Terminati i censimenti ornitologici nelle zone umide della Capitanata , i tratta di  un uccello migratore di dimensioni medio-grandi alto anche fino a 120 cm con un peso medio di 4-5 Kg.

La passione per il territorio, per ciò che può rendere questa terra unica e attrattiva anche per un turismo nuovo e sostenibile, fa sì che, come ogni anno, un manipolo di professionisti ed appassionati si organizzino per contare effettivamente la popolazione di una delle specie più spettacolari che frequenta il nostro Tavoliere delle Puglie, la gru (in foto). Un tempo numerosissima nel Tavoliere tanto che la sua presenza, nel periodo invernale (insieme ad altre specie), spinse Federico II a frequentare assiduamente la pianura foggiana e le sue paludi in virtù dell’irrefrenabile passione per la caccia con i falchi (si ricorda il primo trattato di ornitologia “De Arte Venandi cum Avibus”, redatto principalmente qui), che qui poteva svolgere come in nessun altro luogo del suo impero.

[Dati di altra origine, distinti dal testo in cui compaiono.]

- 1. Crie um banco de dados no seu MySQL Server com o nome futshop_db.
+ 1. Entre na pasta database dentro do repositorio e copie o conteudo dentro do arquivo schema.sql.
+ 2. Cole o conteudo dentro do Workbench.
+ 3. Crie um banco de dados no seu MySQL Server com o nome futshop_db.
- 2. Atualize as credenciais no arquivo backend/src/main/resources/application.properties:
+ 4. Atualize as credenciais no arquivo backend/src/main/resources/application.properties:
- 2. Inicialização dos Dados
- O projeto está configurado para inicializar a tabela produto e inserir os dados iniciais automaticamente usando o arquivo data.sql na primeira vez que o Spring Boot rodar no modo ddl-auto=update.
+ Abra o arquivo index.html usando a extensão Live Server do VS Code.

La gru euroasiatica o cenerina (Grus grus Linneo, 1758) è un uccello migratore di dimensioni medio-grandi alto anche fino a 120 cm con un peso medio di 4-5 Kg (ma può arrivare anche a 7 kg di peso) e un’apertura alare di circa 2 m, una specie fra le più iconiche ed evocative di territori selvaggi e incontaminati. Nel secolo scorso, a causa della totale trasformazione del Tavoliere, da una immensa “savana” ospitante la millenaria pratica della pastorizia transumante in piana monocolturale del grano, si è verificata la quasi totale scomparsa della sua presenza nel periodo invernale. Straordinariamente la specie seppe riprendersi e al trend positivo delle popolazioni nidificanti in Nord Europa, fece riscontro un lento, ma costante aumento dei gruppi che decidevano di trascorrere l’inverno nel Tavoliere.

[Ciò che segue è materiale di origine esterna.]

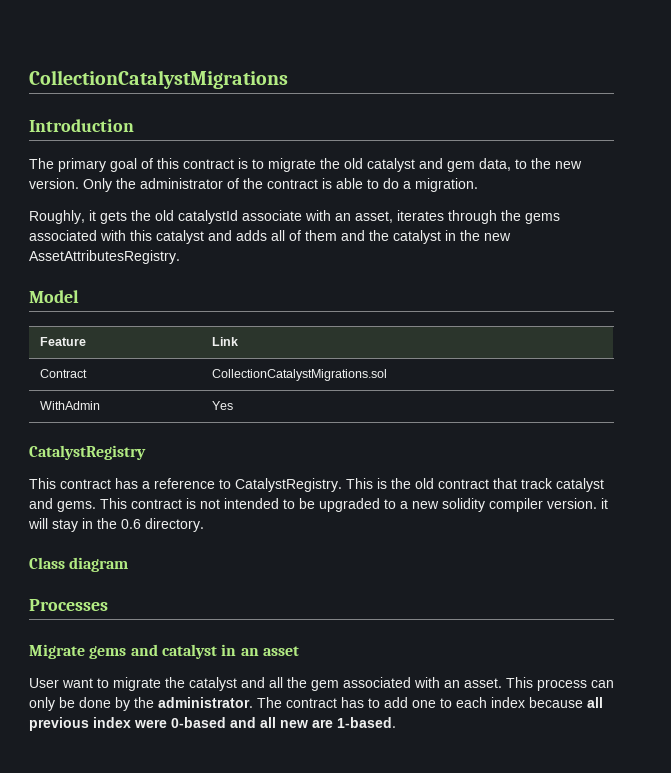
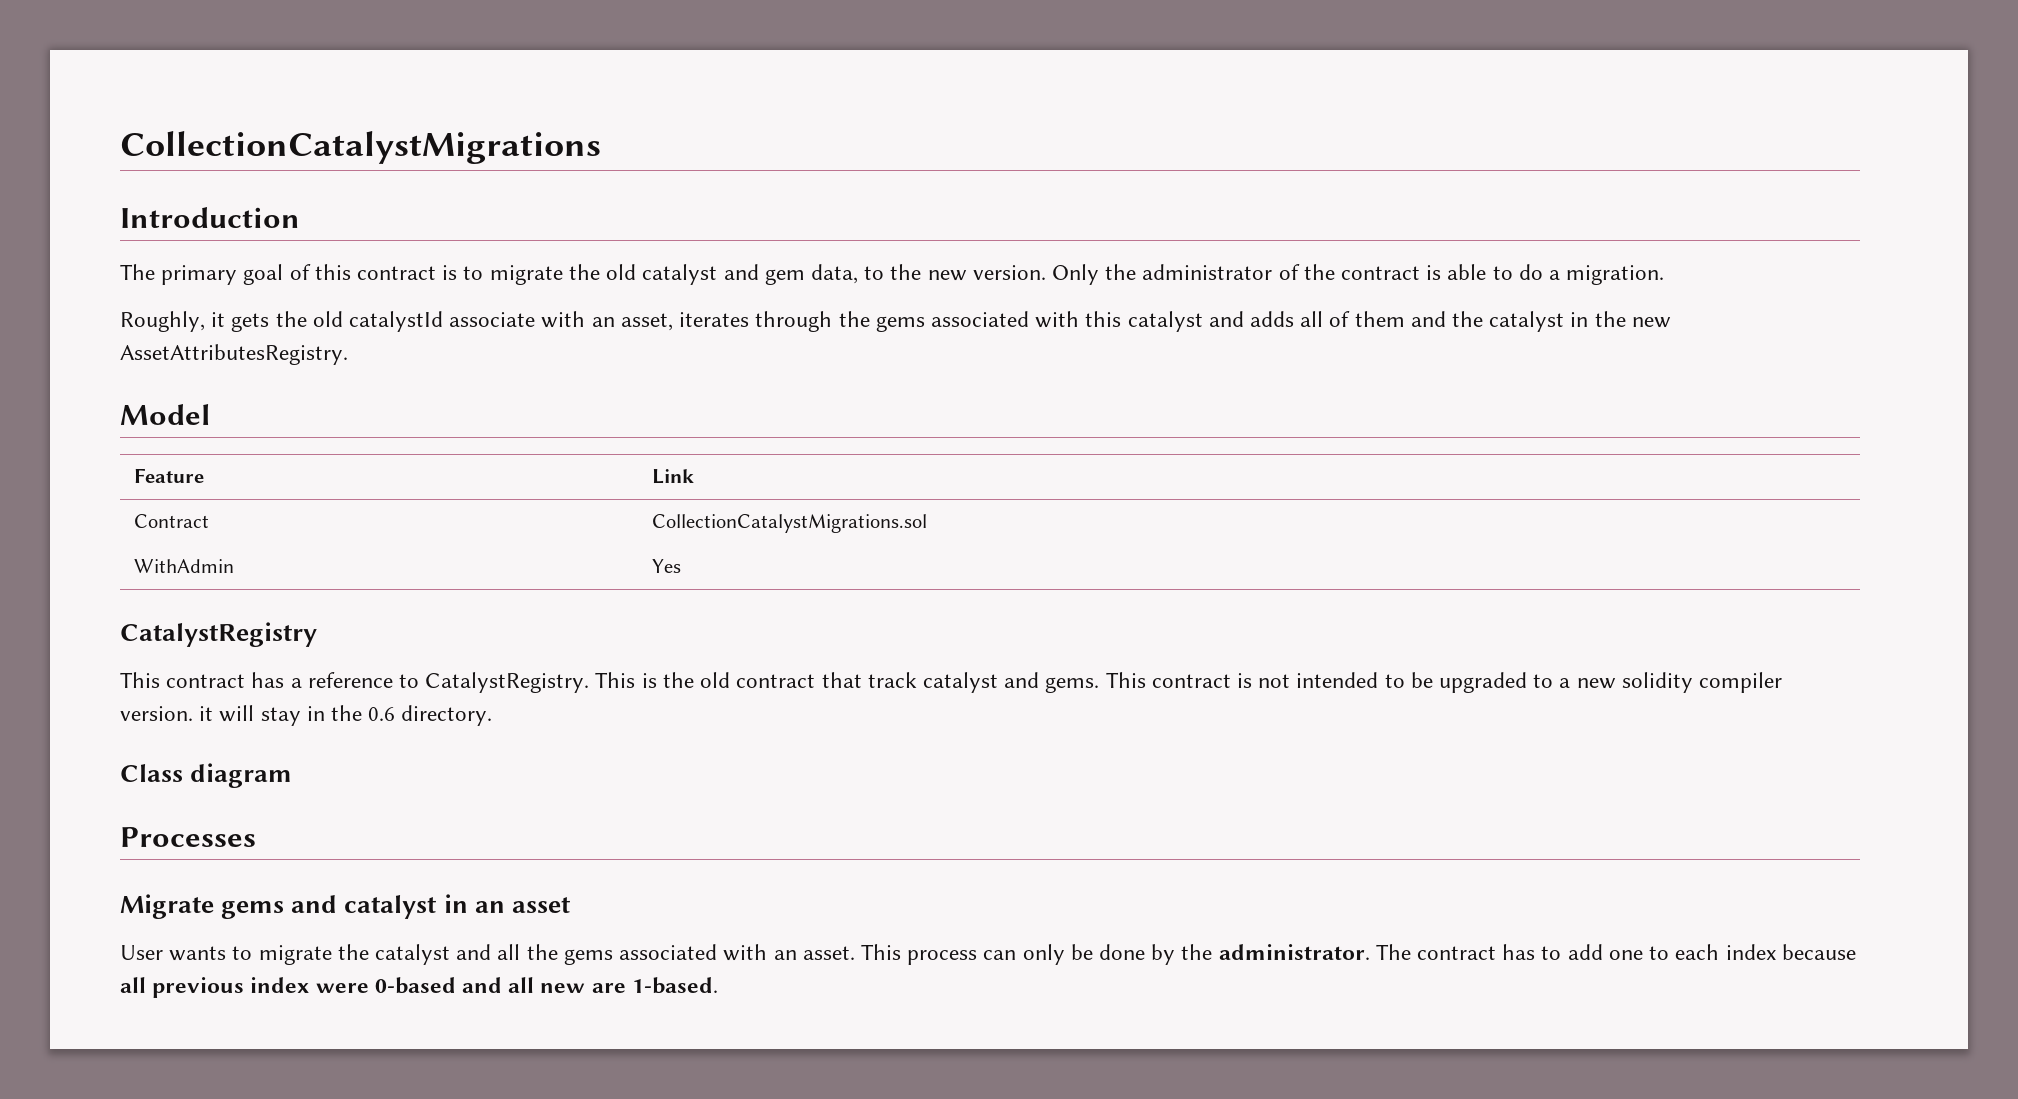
- User want to migrate the catalyst and all the gem associated with an asset.
+ User wants to migrate the catalyst and all the gems associated with an asset.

Il Centro Studi Naturalistici ONLUS che monitora la specie da oltre venti anni, racconta il referente del monitoraggio l’esperto faunista Matteo Caldarella,  si è passati da circa un centinaio di esemplari presenti nel 2000 a circa  1200 presenti nel 2018 con una tendenza all’aumento progressivo. In questi giorni, riferisce ancora Caldarella, abbiamo concluso i censimenti per l’inverno 2022-23 e con estremo stupore ed esultanza, abbiamo registrato il record di presenza con oltre 4.000 esemplari!!! Con stormi (caratteristica è la loro formazione a “V”) anche di 300 esemplari. Questi numeri fanno sì che l’area risulti, molto probabilmente, il sito più importante d’Italia per lo svernamento della specie. Uno spettacolo unico e indimenticabile contare gli esemplari delle formazioni in arrivo fra il risuonare del loro verso “onomatopeico” nella luce del tramonto, a dimostrazione di una terra che, nonostante tutto, può ancora ospitare un enorme biodiversità e specie evocative come la gru.

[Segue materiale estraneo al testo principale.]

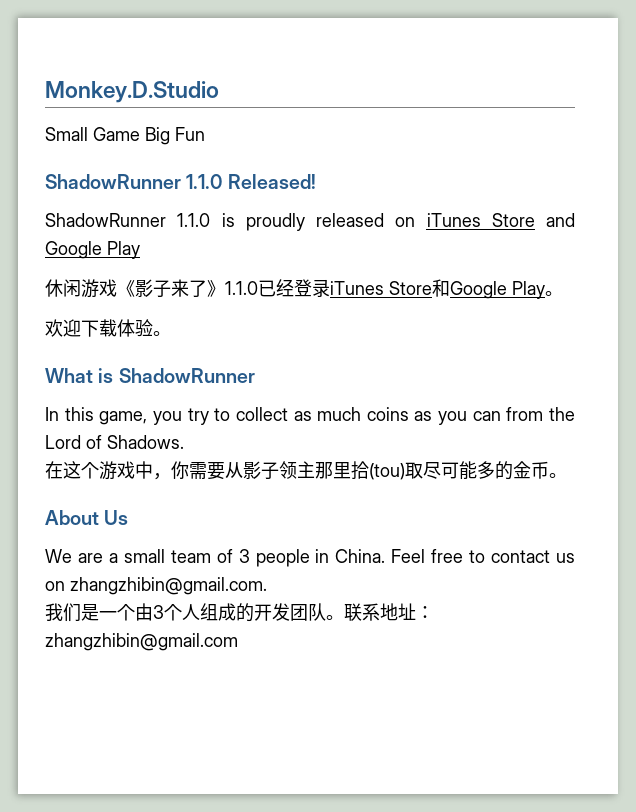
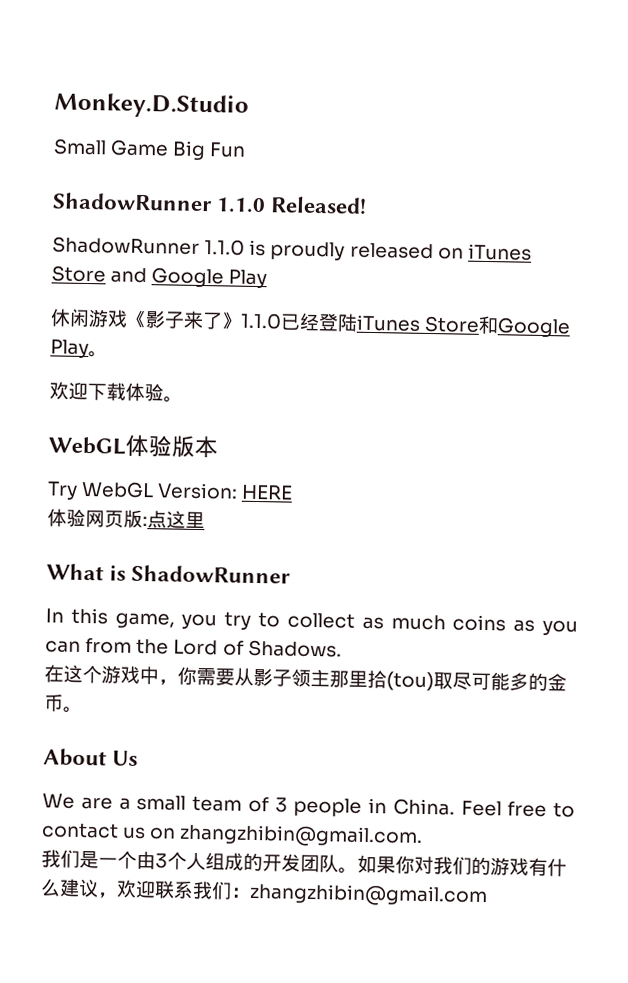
- 休闲游戏《影子来了》1.1.0已经登录iTunes Store和Google Play。
+ 休闲游戏《影子来了》1.1.0已经登陆iTunes Store和Google Play。
+ WebGL体验版本
+ Try WebGL Version: HERE
+ 体验网页版:点这里
- 联系地址：zhangzhibin@gmail.com
+ 如果你对我们的游戏有什么建议，欢迎联系我们：zhangzhibin@gmail.com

L’unica amarezza è rimarcare che l’Oasi Lago Salso, l’area che la specie ha eletto come sito di riposo notturno di eccellenza (grazie ai miglioramenti ambientali ivi realizzati), non possa essere frequentata dagli studiosi del CSN. Un’area dal valore immenso ove fino a qualche anno fa, grazie alla dedizione del CSN, si riusciva a coniugare la conservazione della natura, i monitoraggi scientifici  con la fruizione sostenibile di scuole, famiglie e ornitologi ma e che ora, con una società messa in liquidazione da ormai oltre tre anni, “cristallizzata” senza motivo, risulta “out” per tutti forse per tentare l’oblio della bellezza? …chissà.

Le gru (la specie è simbolo di pace, felicità e lealtà) anche stasera torneranno a dormire in un questo scrigno di biodiversità e wilderness, un valore inestimabile, purtroppo non ancora capito  da chi presidia l’oasi; speriamo che questa specie con la sua bellezza possa far comprendere quanto tempo si stia perdendo inutilmente e quanto si stia vanificando per il futuro delle Capitanata.